What you have to do: Every entry must be duplicated precisely as written.

(Content revision data)
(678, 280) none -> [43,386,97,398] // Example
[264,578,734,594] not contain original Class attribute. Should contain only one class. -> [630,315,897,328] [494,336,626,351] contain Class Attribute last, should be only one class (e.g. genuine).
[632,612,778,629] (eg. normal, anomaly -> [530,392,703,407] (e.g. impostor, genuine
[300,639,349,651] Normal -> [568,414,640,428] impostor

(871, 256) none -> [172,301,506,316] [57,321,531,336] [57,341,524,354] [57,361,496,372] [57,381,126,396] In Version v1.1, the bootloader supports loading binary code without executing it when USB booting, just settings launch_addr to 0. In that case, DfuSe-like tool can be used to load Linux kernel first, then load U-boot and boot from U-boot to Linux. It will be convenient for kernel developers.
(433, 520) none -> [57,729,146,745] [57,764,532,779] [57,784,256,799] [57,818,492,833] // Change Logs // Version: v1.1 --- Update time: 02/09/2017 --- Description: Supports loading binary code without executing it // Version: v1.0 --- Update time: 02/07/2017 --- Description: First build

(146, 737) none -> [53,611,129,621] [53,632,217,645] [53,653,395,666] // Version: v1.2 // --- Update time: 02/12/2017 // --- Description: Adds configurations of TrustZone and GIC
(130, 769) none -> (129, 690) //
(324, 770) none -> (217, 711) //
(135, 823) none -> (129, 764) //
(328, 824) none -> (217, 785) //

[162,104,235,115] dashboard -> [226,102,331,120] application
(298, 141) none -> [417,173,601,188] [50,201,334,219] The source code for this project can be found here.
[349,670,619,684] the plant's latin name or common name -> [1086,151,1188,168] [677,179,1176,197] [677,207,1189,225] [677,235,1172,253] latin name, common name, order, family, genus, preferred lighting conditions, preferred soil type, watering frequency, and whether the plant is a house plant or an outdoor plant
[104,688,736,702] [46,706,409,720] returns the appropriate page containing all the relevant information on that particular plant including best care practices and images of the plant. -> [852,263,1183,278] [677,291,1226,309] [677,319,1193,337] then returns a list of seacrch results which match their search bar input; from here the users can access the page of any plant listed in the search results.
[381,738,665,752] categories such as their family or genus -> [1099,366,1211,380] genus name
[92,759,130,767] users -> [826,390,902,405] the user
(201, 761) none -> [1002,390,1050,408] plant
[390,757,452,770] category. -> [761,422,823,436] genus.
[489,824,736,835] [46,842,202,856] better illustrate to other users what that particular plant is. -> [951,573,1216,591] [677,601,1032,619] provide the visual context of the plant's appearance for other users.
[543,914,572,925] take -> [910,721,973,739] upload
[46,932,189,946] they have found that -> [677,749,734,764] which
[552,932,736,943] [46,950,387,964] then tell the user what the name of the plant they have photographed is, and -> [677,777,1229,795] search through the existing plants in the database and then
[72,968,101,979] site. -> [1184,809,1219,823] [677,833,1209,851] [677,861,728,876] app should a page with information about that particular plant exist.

Answer section:
(678, 280) none -> [43,386,97,398] // Example
[264,578,734,594] not contain original Class attribute. Should contain only one class. -> [630,315,897,328] [494,336,626,351] contain Class Attribute last, should be only one class (e.g. genuine).
[632,612,778,629] (eg. normal, anomaly -> [530,392,703,407] (e.g. impostor, genuine
[300,639,349,651] Normal -> [568,414,640,428] impostor

(871, 256) none -> [172,301,506,316] [57,321,531,336] [57,341,524,354] [57,361,496,372] [57,381,126,396] In Version v1.1, the bootloader supports loading binary code without executing it when USB booting, just settings launch_addr to 0. In that case, DfuSe-like tool can be used to load Linux kernel first, then load U-boot and boot from U-boot to Linux. It will be convenient for kernel developers.
(433, 520) none -> [57,729,146,745] [57,764,532,779] [57,784,256,799] [57,818,492,833] // Change Logs // Version: v1.1 --- Update time: 02/09/2017 --- Description: Supports loading binary code without executing it // Version: v1.0 --- Update time: 02/07/2017 --- Description: First build

(146, 737) none -> [53,611,129,621] [53,632,217,645] [53,653,395,666] // Version: v1.2 // --- Update time: 02/12/2017 // --- Description: Adds configurations of TrustZone and GIC
(130, 769) none -> (129, 690) //
(324, 770) none -> (217, 711) //
(135, 823) none -> (129, 764) //
(328, 824) none -> (217, 785) //

[162,104,235,115] dashboard -> [226,102,331,120] application
(298, 141) none -> [417,173,601,188] [50,201,334,219] The source code for this project can be found here.
[349,670,619,684] the plant's latin name or common name -> [1086,151,1188,168] [677,179,1176,197] [677,207,1189,225] [677,235,1172,253] latin name, common name, order, family, genus, preferred lighting conditions, preferred soil type, watering frequency, and whether the plant is a house plant or an outdoor plant
[104,688,736,702] [46,706,409,720] returns the appropriate page containing all the relevant information on that particular plant including best care practices and images of the plant. -> [852,263,1183,278] [677,291,1226,309] [677,319,1193,337] then returns a list of seacrch results which match their search bar input; from here the users can access the page of any plant listed in the search results.
[381,738,665,752] categories such as their family or genus -> [1099,366,1211,380] genus name
[92,759,130,767] users -> [826,390,902,405] the user
(201, 761) none -> [1002,390,1050,408] plant
[390,757,452,770] category. -> [761,422,823,436] genus.
[489,824,736,835] [46,842,202,856] better illustrate to other users what that particular plant is. -> [951,573,1216,591] [677,601,1032,619] provide the visual context of the plant's appearance for other users.
[543,914,572,925] take -> [910,721,973,739] upload
[46,932,189,946] they have found that -> [677,749,734,764] which
[552,932,736,943] [46,950,387,964] then tell the user what the name of the plant they have photographed is, and -> [677,777,1229,795] search through the existing plants in the database and then
[72,968,101,979] site. -> [1184,809,1219,823] [677,833,1209,851] [677,861,728,876] app should a page with information about that particular plant exist.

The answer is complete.